動画配信サービス「ネットフリックス(NETFLIX)」の人気ドラマ『イカゲーム』は、血しぶきが飛ぶ銃殺シーンや露骨な性関係動画が登場するため、「青少年観覧不可」となっている。しかし、ティックトックや写真共有SNS「インスタグラム(Instagram)」には、これを「ショートビデオ」に編集し、年齢制限なく広くシェアされている。江原道の小学校で3年生の担任を務めているチョさん(25)は「子どもたちは最近、休み時間のたびに『イカゲーム』に出てくるゲームをしているが、銃で撃つ格好をするなど、ドラマのシーンをそのまままねている。『どうやって見たの?』と聞くと、『親のネットフリックスのアカウントにこっそり入って見た』とか、『SNSにアップされた動画を見た』という答えが返ってきた」と語った。
問題は、ユーチューブなどの主なネット・サービスにこうしたコンテンツの視聴年齢を制限する装置が十分整っていないことだ。現在、ユーチューブで動画を公開する際は、アップロードする人が自ら「満18歳以上」など視聴者の年齢に制限をかけるようになっている。露出が多いほど収益が得られるというシステム上、掲載者がこのような制限を自らかける可能性は高くない。 ユーチューブ関係者は「不適切なコンテンツが使用されている動画は収益が出ないよう阻んだり、視聴者の年齢制限を設定したりするなどして、自主的にモニタリングしている」と話す。ネットフリックスも、1人がサービスに加入すると、家族がみんなでシェアできるシステムなので、別途に子どものアカウントを作り、いちいち視聴可能年齢やパスワードなどを設定しない限り、有害な動画の視聴を阻むのは難しい。

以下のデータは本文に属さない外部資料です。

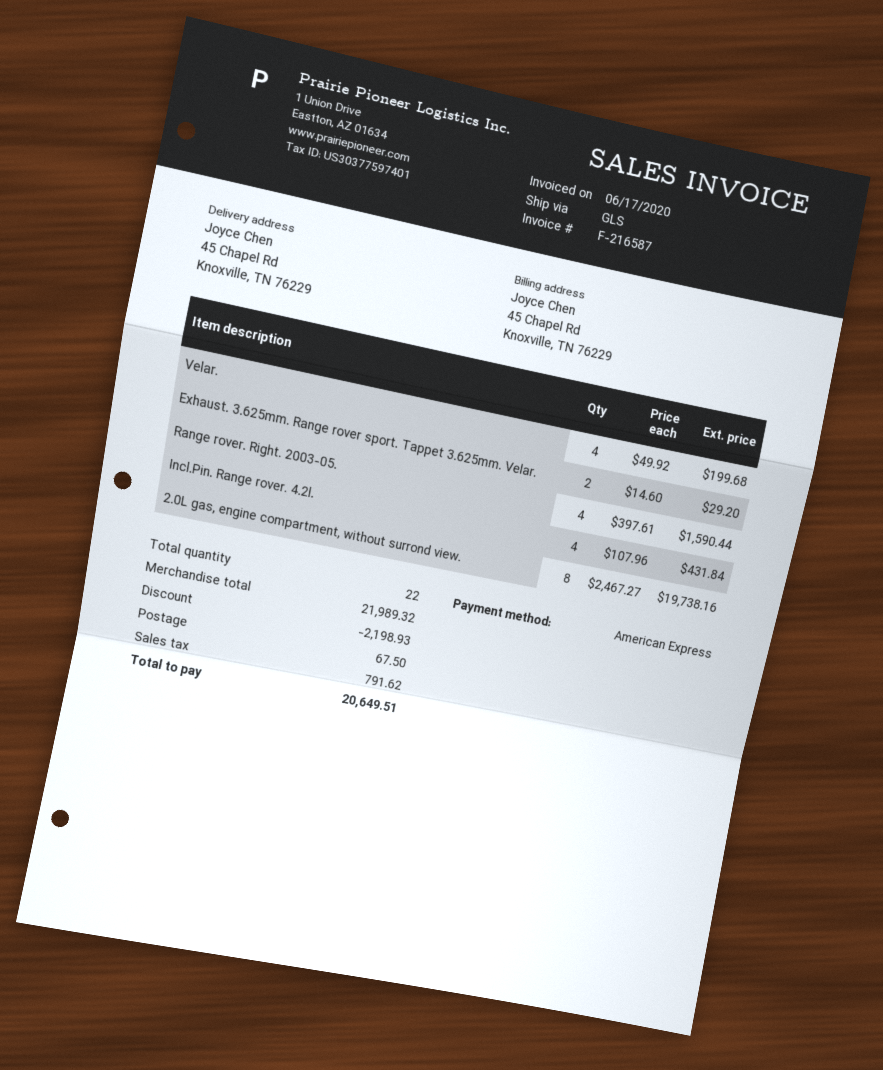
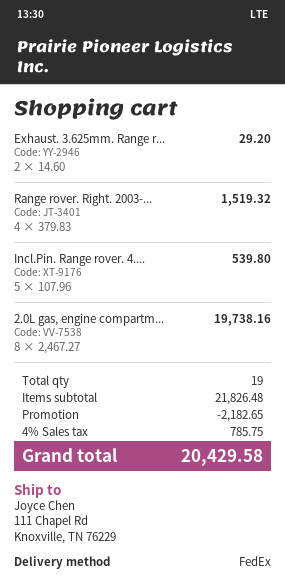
shipping method: GLS -> FedEx
ship to: 45 Chapel Rd, Knoxville, TN 76229 -> 111 Chapel Rd, Knoxville, TN 76229
Velar.: 4 x 49.92 = 199.68 -> none
Range rover. Right. 2003-05.: 4 x 397.61 = 1590.44 -> 4 x 379.83 = 1519.32
Incl.Pin. Range rover. 4.2l.: 4 x 107.96 = 431.84 -> 5 x 107.96 = 539.80
total quantity: 22 -> 19
subtotal: 21989.32 -> 21826.48
discount: 2198.93 -> 2182.65
shipping: 67.50 -> none
tax: 791.62 -> 785.75
total: 20649.51 -> 20429.58

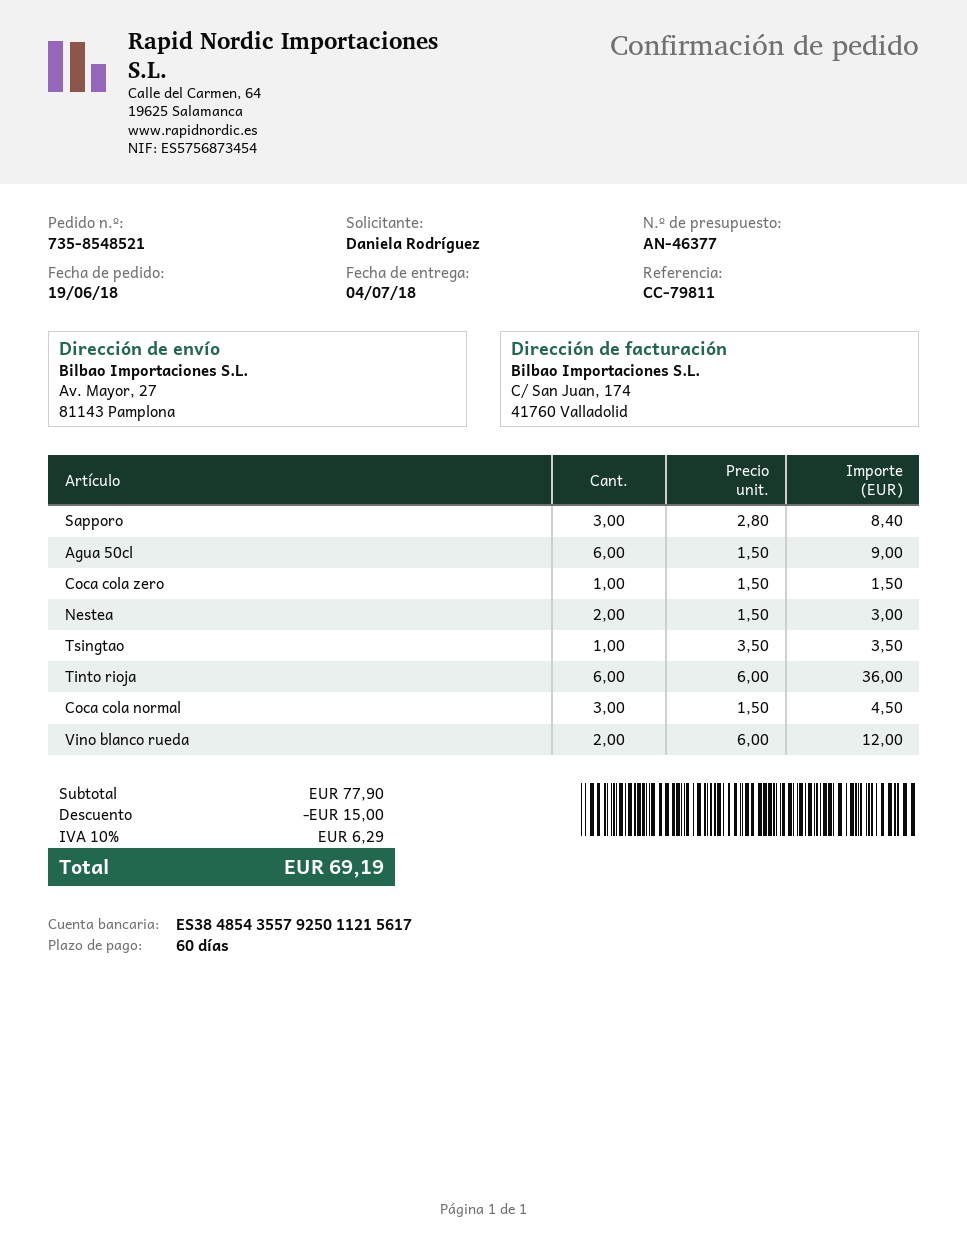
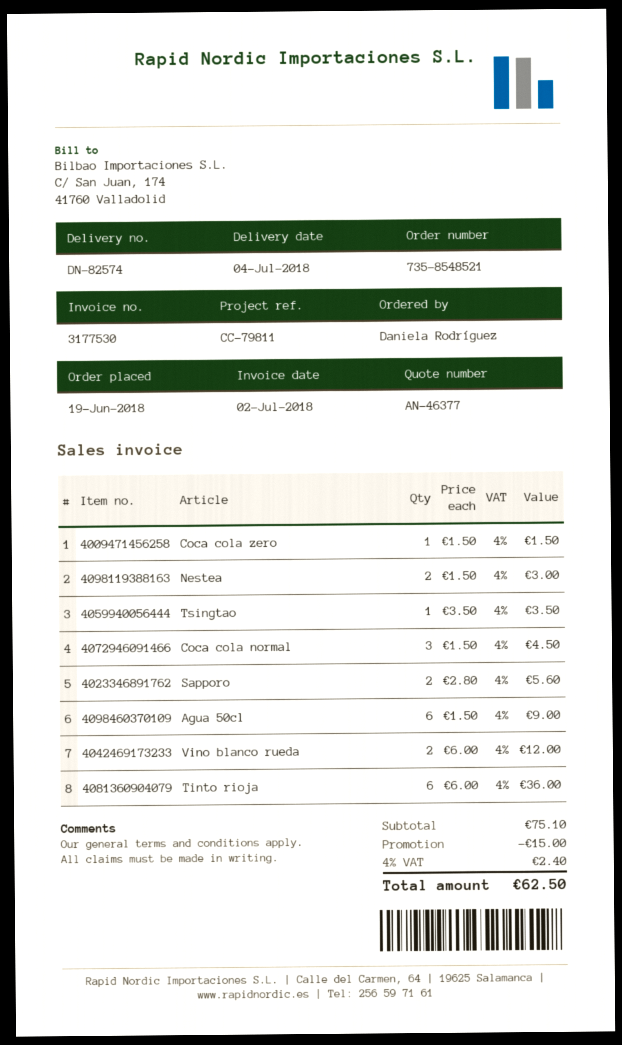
Sapporo: 3 x 2.80 = 8.40 -> 2 x 2.80 = 5.60
subtotal: 77.90 -> 75.10
tax: 10% = 6.29 -> 4% = 2.40
total: 69.19 -> 62.50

高麗大学メディア学部のキム・ソンチョル教授は「地上波放送や映画など、従来のメディアは審議を通じてコンテンツを規制するプロセスがあったが、ニュー・メディアは生産量が膨大で、完全な規制は事実上不可能だ。暴力性・扇情性が強調された有害コンテンツが多数出ているだけに、プラットフォーム企業が技術的モニタリングを強化し、市民社会でも自主的に自浄しようという努力が必要だ」と語った。